1 Corinthians 2:1-5 When I came to you, brothers, I did not come with eloquence or superior wisdom as I proclaimed to you the testimony about God. For I resolved to know nothing while I was with you except Jesus Christ and him crucified. I came to you in weakness and fear, and with much trembling. My message and my preaching were not with wise and persuasive words, but with a demonstration of the Spirit's power, so that your faith might not rest on men's wisdom, but on God's power.
I was asked to give my testimony of God's miracle in my life during the Middle School and High School chapels at my children's school. I agreed, and April 10 was the day of the "big talk." While I feel very comfortable writing and sharing my testimony in one-on-one or small group opportunities, I am not an orator. Speaking in front of groups is definitely not my strength... not at all.
This was the first opportunity to share my story with an audience.
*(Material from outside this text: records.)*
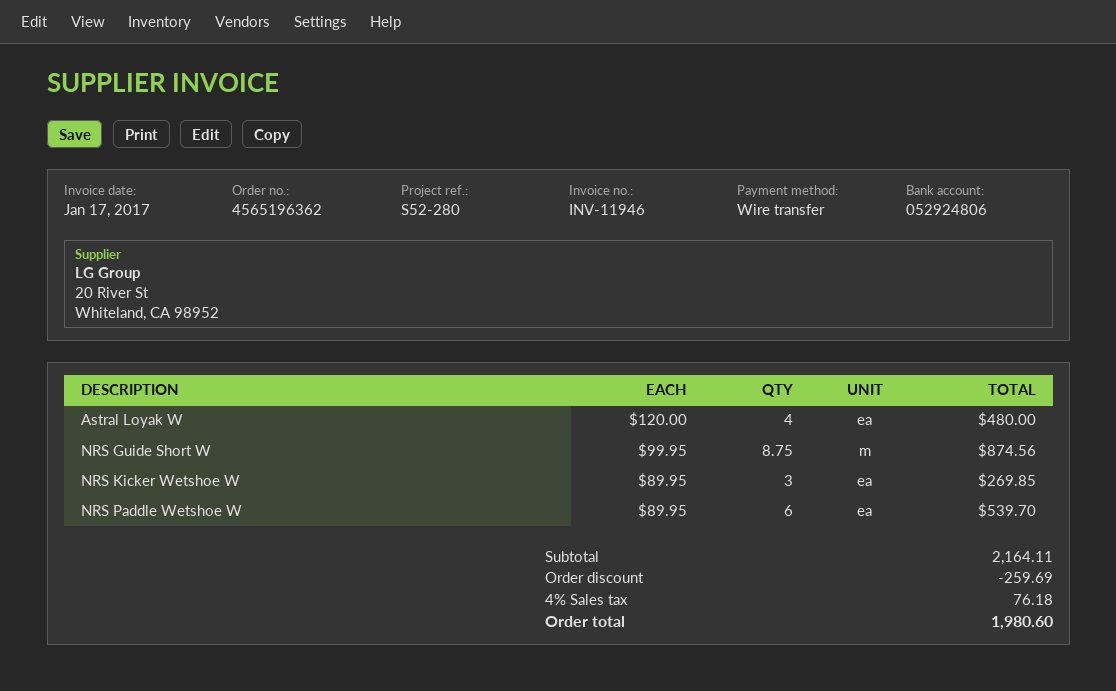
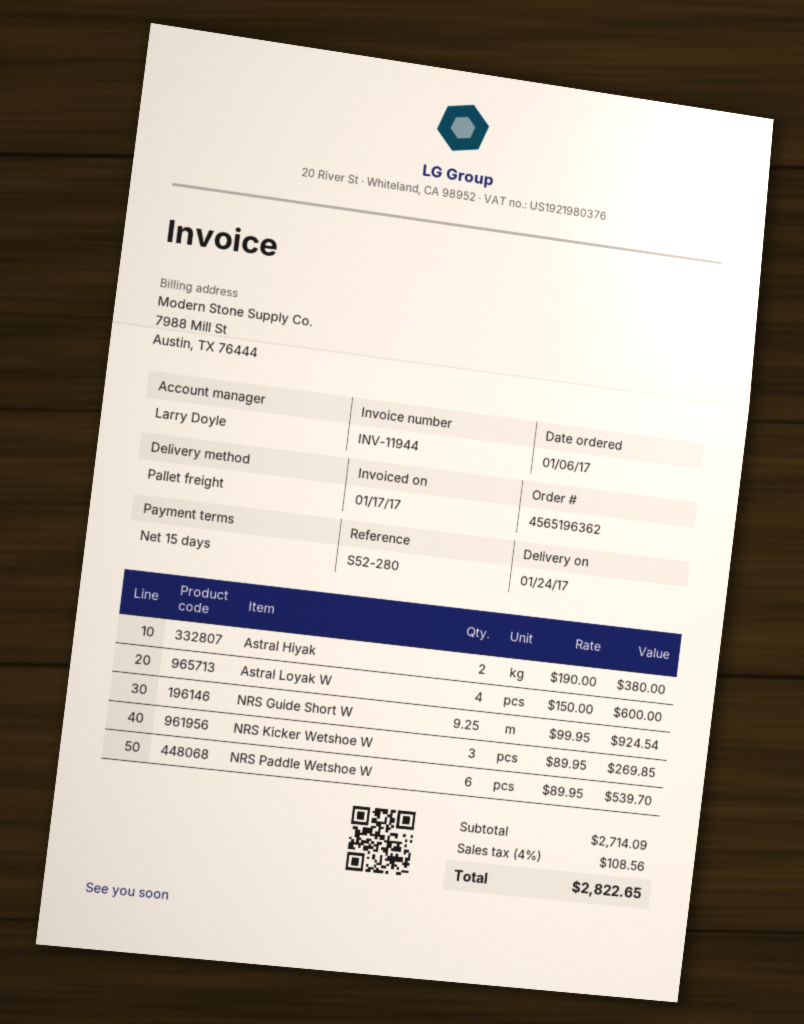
invoice number: INV-11946 -> INV-11944
Astral Loyak W: 4 x 120.00 = 480.00 -> 4 x 150.00 = 600.00
NRS Guide Short W: 8.75 x 99.95 = 874.56 -> 9.25 x 99.95 = 924.54
Astral Hiyak: none -> 2 x 190.00 = 380.00
subtotal: 2164.11 -> 2714.09
discount: 259.69 -> none
tax: 4% = 76.18 -> 4% = 108.56
total: 1980.60 -> 2822.65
On a stage. In the weeks prior to my chance to speak at Chapel, I prepared for my talk, organized my notes, and prayed that God would be with me. I imagined that since it was a story I knew so well, since I lived it, surely I would be able to speak it flawlessly, with strength and sureness...
I have to admit...
I was hoping to be amazing... I wasn't.
I was hoping for perfect delivery, telling my story with clarity and strength... I didn't.
Yes, it was good, but not amazing... not perfect... with a somewhat rocky start... In fact, after I spoke to both groups, I was somewhat disappointed in myself. I felt like I somehow let God down. I should have, could have, spoken with more eloquence...
Yet God is so good. In His infinite perfection, plans, and purposes... He used it anyway. I have learned He used it to plant seeds, and bear fruit in children and adults. He used it to touch other lives... regardless of my imperfection.
God laid on my heart that He doesn't demand perfection. Only He is perfect... He wants us to be obedient. He wants us to say yes to opportunities put in our path to share His good works... to share His Good News... even when we are uncomfortable. Even when we don't shine, but He does.
I realize now that if I was perfect, it would have been about me. And it wasn't about me at all. It was about Him. It is His story. It is His account of His power in my life and my family's life. And He can and will use it as He sees fit... despite my oration skills... despite my imperfections.
Dear Heavenly Father, Thank you for continuing to teach me. LORD, You never stop moulding us, shaping us, and growing us. Help me to be obedient, even when it is uncomfortable. I praise You that You alone are perfect, and that You do not demand perfection from us. Help me to have a humble, servant heart. Use me for Your Kingdom in any way you choose. Thank you for the blessing of serving You. In Jesus' name I pray... Amen
A beautiful and inspirational message for all...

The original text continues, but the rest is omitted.